▸ **Task to carry out**: Copy the data exactly. Images are the one exception.

Records from a data source:
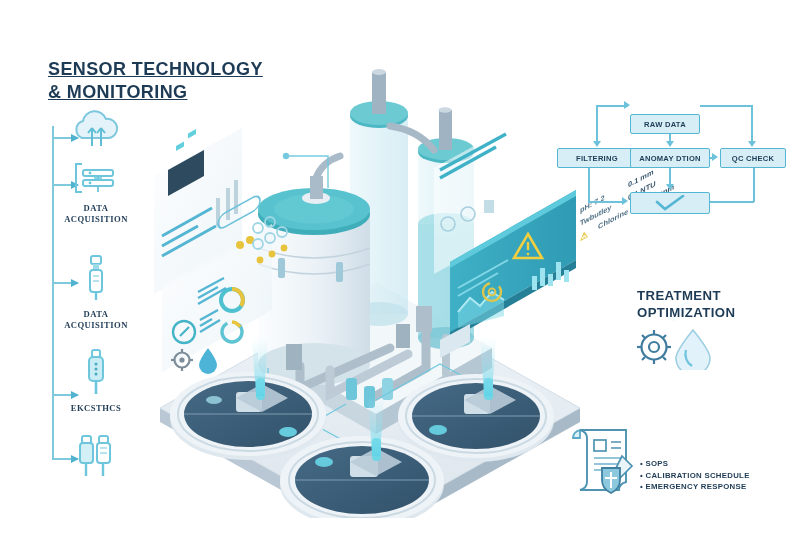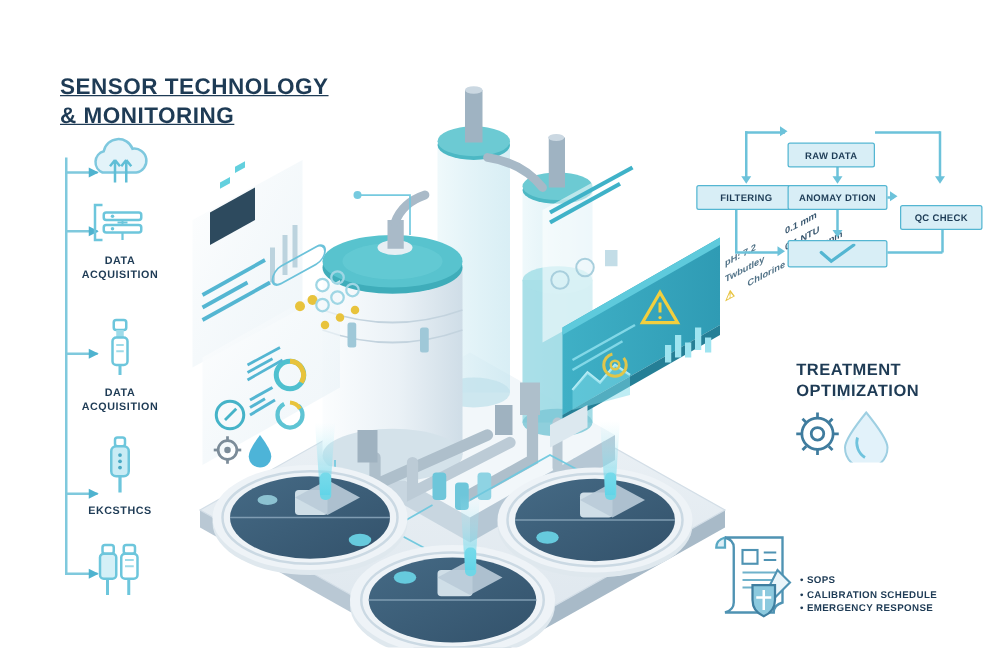--- a/index.html
+++ b/index.html
@@ -38,21 +38,21 @@
     border-left: 8px solid #4fb3cf;
     border-top: 4.5px solid transparent;
     border-bottom: 4.5px solid transparent;
   }
   .rail-node.n1 { top: 137px; }
   .rail-node.n2 { top: 184px; }
   .rail-node.n3 { top: 282px; }
   .rail-node.n4 { top: 394px; }
   .rail-node.n5 { top: 458px; }
 
-  .sensor-item { position: absolute; width: 120px; text-align: center; }
+  .sensor-item { position: absolute; width: 120px; text-align: center; font-family: Liberation Serif, serif; }
   .sensor-item .ico { display: block; margin: 0 auto; }
   .sensor-item .cap {
     display: block; margin-top: 5px;
     font-size: 8.6px; font-weight: bold; color: #1e3b55;
     letter-spacing: .45px; line-height: 1.3; white-space: pre-line;
   }
   #s1 { left: 36px; top: 108px; }
   #s2 { left: 36px; top: 158px; }
   #s3 { left: 36px; top: 252px; }
   #s4 { left: 36px; top: 346px; }
@@ -64,21 +64,21 @@
     position: absolute;
     background: #d8eef6; border: 1.6px solid #54b6d2;
     border-radius: 2px;
     display: flex; align-items: center; justify-content: center;
     font-size: 7.6px; font-weight: bold; color: #1d3c56;
     letter-spacing: .25px; white-space: nowrap;
   }
   #fb-raw    { left: 74px;  top: 4px;   width: 70px; height: 20px; margin-top: 18px; }
   #fb-filter { left: 1px;   top: 56px;  width: 80px; height: 20px; }
   #fb-anom   { left: 74px;  top: 56px;  width: 80px; height: 20px; }
-  #fb-qc     { left: 164px; top: 72px;  width: 66px; height: 20px; }
+  #fb-qc     { left: 164px; top: 56px;  width: 66px; height: 20px; }
   #fb-check  { left: 74px;  top: 100px; width: 80px; height: 22px; }
 
   .fline { position: absolute; background: #6cc2da; }
   .farrow { position: absolute; width: 0; height: 0; }
   .fa-down {
     border-top: 6px solid #6cc2da;
     border-left: 4px solid transparent;
     border-right: 4px solid transparent;
   }
   .fa-right {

▸ **Solved problem**:
--- a/index.html
+++ b/index.html
@@ -38,21 +38,21 @@
     border-left: 8px solid #4fb3cf;
     border-top: 4.5px solid transparent;
     border-bottom: 4.5px solid transparent;
   }
   .rail-node.n1 { top: 137px; }
   .rail-node.n2 { top: 184px; }
   .rail-node.n3 { top: 282px; }
   .rail-node.n4 { top: 394px; }
   .rail-node.n5 { top: 458px; }
 
-  .sensor-item { position: absolute; width: 120px; text-align: center; }
+  .sensor-item { position: absolute; width: 120px; text-align: center; font-family: Liberation Serif, serif; }
   .sensor-item .ico { display: block; margin: 0 auto; }
   .sensor-item .cap {
     display: block; margin-top: 5px;
     font-size: 8.6px; font-weight: bold; color: #1e3b55;
     letter-spacing: .45px; line-height: 1.3; white-space: pre-line;
   }
   #s1 { left: 36px; top: 108px; }
   #s2 { left: 36px; top: 158px; }
   #s3 { left: 36px; top: 252px; }
   #s4 { left: 36px; top: 346px; }
@@ -64,21 +64,21 @@
     position: absolute;
     background: #d8eef6; border: 1.6px solid #54b6d2;
     border-radius: 2px;
     display: flex; align-items: center; justify-content: center;
     font-size: 7.6px; font-weight: bold; color: #1d3c56;
     letter-spacing: .25px; white-space: nowrap;
   }
   #fb-raw    { left: 74px;  top: 4px;   width: 70px; height: 20px; margin-top: 18px; }
   #fb-filter { left: 1px;   top: 56px;  width: 80px; height: 20px; }
   #fb-anom   { left: 74px;  top: 56px;  width: 80px; height: 20px; }
-  #fb-qc     { left: 164px; top: 72px;  width: 66px; height: 20px; }
+  #fb-qc     { left: 164px; top: 56px;  width: 66px; height: 20px; }
   #fb-check  { left: 74px;  top: 100px; width: 80px; height: 22px; }
 
   .fline { position: absolute; background: #6cc2da; }
   .farrow { position: absolute; width: 0; height: 0; }
   .fa-down {
     border-top: 6px solid #6cc2da;
     border-left: 4px solid transparent;
     border-right: 4px solid transparent;
   }
   .fa-right {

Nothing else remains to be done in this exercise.